Each line of the data must reappear exactly in your answer, with no images included.
+ + + + + + +
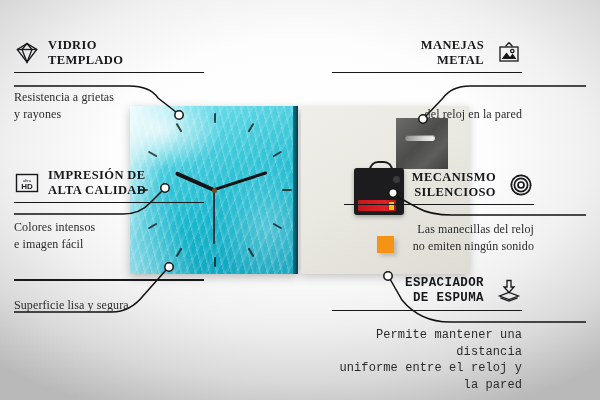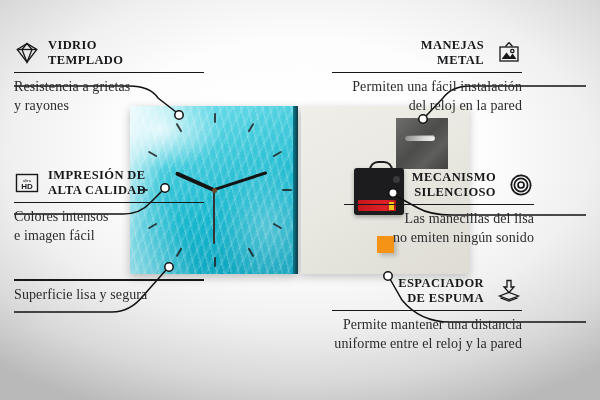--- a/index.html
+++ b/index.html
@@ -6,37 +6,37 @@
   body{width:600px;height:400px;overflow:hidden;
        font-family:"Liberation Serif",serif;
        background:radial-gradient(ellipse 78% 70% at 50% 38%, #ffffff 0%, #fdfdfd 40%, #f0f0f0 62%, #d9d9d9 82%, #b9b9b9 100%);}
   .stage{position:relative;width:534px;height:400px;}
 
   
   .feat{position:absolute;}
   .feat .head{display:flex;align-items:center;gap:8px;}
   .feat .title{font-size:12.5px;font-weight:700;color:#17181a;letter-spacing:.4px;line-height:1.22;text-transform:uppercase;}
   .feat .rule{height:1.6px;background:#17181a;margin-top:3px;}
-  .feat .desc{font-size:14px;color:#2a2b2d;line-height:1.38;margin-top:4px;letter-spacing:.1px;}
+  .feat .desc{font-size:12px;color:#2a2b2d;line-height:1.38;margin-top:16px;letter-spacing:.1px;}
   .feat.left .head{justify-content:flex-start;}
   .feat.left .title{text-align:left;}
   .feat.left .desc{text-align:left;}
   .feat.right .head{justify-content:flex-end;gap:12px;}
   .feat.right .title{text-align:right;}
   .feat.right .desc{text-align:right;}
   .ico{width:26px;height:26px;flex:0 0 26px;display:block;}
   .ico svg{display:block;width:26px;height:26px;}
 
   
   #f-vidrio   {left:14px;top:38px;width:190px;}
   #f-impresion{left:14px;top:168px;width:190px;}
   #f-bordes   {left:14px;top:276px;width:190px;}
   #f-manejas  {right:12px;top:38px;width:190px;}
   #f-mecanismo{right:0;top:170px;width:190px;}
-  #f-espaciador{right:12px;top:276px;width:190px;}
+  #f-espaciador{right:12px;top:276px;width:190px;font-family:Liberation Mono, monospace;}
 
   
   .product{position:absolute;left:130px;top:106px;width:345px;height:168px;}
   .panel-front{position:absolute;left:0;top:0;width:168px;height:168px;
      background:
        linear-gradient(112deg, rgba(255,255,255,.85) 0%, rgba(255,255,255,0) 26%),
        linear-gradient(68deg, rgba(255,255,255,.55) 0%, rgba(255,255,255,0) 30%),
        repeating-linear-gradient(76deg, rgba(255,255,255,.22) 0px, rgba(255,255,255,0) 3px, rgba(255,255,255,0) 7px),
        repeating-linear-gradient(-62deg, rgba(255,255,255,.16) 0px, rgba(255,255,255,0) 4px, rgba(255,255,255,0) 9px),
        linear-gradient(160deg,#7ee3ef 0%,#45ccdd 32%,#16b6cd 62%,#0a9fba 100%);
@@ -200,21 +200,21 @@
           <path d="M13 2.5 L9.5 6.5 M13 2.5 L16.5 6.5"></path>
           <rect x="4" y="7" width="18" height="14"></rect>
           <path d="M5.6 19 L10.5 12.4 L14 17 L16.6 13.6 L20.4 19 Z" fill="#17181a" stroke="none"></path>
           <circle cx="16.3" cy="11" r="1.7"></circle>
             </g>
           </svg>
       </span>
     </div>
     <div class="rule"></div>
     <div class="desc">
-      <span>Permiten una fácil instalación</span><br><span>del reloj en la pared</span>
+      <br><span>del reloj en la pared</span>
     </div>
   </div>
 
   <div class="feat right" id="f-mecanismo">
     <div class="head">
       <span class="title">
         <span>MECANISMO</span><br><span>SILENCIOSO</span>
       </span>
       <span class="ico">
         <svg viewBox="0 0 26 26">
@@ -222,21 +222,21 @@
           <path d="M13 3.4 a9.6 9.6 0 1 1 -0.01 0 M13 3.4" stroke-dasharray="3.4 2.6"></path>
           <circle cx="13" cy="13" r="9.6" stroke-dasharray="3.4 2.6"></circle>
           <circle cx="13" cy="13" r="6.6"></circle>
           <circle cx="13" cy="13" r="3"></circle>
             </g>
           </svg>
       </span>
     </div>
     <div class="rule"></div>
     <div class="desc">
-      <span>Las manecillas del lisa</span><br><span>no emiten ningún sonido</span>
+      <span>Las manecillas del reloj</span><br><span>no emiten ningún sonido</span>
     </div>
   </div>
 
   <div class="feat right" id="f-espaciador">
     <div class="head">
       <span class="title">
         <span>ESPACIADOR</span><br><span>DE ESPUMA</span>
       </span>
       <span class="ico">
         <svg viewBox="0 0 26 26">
+ + + + + + +
◆ Reply to the task
--- a/index.html
+++ b/index.html
@@ -6,37 +6,37 @@
   body{width:600px;height:400px;overflow:hidden;
        font-family:"Liberation Serif",serif;
        background:radial-gradient(ellipse 78% 70% at 50% 38%, #ffffff 0%, #fdfdfd 40%, #f0f0f0 62%, #d9d9d9 82%, #b9b9b9 100%);}
   .stage{position:relative;width:534px;height:400px;}
 
   
   .feat{position:absolute;}
   .feat .head{display:flex;align-items:center;gap:8px;}
   .feat .title{font-size:12.5px;font-weight:700;color:#17181a;letter-spacing:.4px;line-height:1.22;text-transform:uppercase;}
   .feat .rule{height:1.6px;background:#17181a;margin-top:3px;}
-  .feat .desc{font-size:14px;color:#2a2b2d;line-height:1.38;margin-top:4px;letter-spacing:.1px;}
+  .feat .desc{font-size:12px;color:#2a2b2d;line-height:1.38;margin-top:16px;letter-spacing:.1px;}
   .feat.left .head{justify-content:flex-start;}
   .feat.left .title{text-align:left;}
   .feat.left .desc{text-align:left;}
   .feat.right .head{justify-content:flex-end;gap:12px;}
   .feat.right .title{text-align:right;}
   .feat.right .desc{text-align:right;}
   .ico{width:26px;height:26px;flex:0 0 26px;display:block;}
   .ico svg{display:block;width:26px;height:26px;}
 
   
   #f-vidrio   {left:14px;top:38px;width:190px;}
   #f-impresion{left:14px;top:168px;width:190px;}
   #f-bordes   {left:14px;top:276px;width:190px;}
   #f-manejas  {right:12px;top:38px;width:190px;}
   #f-mecanismo{right:0;top:170px;width:190px;}
-  #f-espaciador{right:12px;top:276px;width:190px;}
+  #f-espaciador{right:12px;top:276px;width:190px;font-family:Liberation Mono, monospace;}
 
   
   .product{position:absolute;left:130px;top:106px;width:345px;height:168px;}
   .panel-front{position:absolute;left:0;top:0;width:168px;height:168px;
      background:
        linear-gradient(112deg, rgba(255,255,255,.85) 0%, rgba(255,255,255,0) 26%),
        linear-gradient(68deg, rgba(255,255,255,.55) 0%, rgba(255,255,255,0) 30%),
        repeating-linear-gradient(76deg, rgba(255,255,255,.22) 0px, rgba(255,255,255,0) 3px, rgba(255,255,255,0) 7px),
        repeating-linear-gradient(-62deg, rgba(255,255,255,.16) 0px, rgba(255,255,255,0) 4px, rgba(255,255,255,0) 9px),
        linear-gradient(160deg,#7ee3ef 0%,#45ccdd 32%,#16b6cd 62%,#0a9fba 100%);
@@ -200,21 +200,21 @@
           <path d="M13 2.5 L9.5 6.5 M13 2.5 L16.5 6.5"></path>
           <rect x="4" y="7" width="18" height="14"></rect>
           <path d="M5.6 19 L10.5 12.4 L14 17 L16.6 13.6 L20.4 19 Z" fill="#17181a" stroke="none"></path>
           <circle cx="16.3" cy="11" r="1.7"></circle>
             </g>
           </svg>
       </span>
     </div>
     <div class="rule"></div>
     <div class="desc">
-      <span>Permiten una fácil instalación</span><br><span>del reloj en la pared</span>
+      <br><span>del reloj en la pared</span>
     </div>
   </div>
 
   <div class="feat right" id="f-mecanismo">
     <div class="head">
       <span class="title">
         <span>MECANISMO</span><br><span>SILENCIOSO</span>
       </span>
       <span class="ico">
         <svg viewBox="0 0 26 26">
@@ -222,21 +222,21 @@
           <path d="M13 3.4 a9.6 9.6 0 1 1 -0.01 0 M13 3.4" stroke-dasharray="3.4 2.6"></path>
           <circle cx="13" cy="13" r="9.6" stroke-dasharray="3.4 2.6"></circle>
           <circle cx="13" cy="13" r="6.6"></circle>
           <circle cx="13" cy="13" r="3"></circle>
             </g>
           </svg>
       </span>
     </div>
     <div class="rule"></div>
     <div class="desc">
-      <span>Las manecillas del lisa</span><br><span>no emiten ningún sonido</span>
+      <span>Las manecillas del reloj</span><br><span>no emiten ningún sonido</span>
     </div>
   </div>
 
   <div class="feat right" id="f-espaciador">
     <div class="head">
       <span class="title">
         <span>ESPACIADOR</span><br><span>DE ESPUMA</span>
       </span>
       <span class="ico">
         <svg viewBox="0 0 26 26">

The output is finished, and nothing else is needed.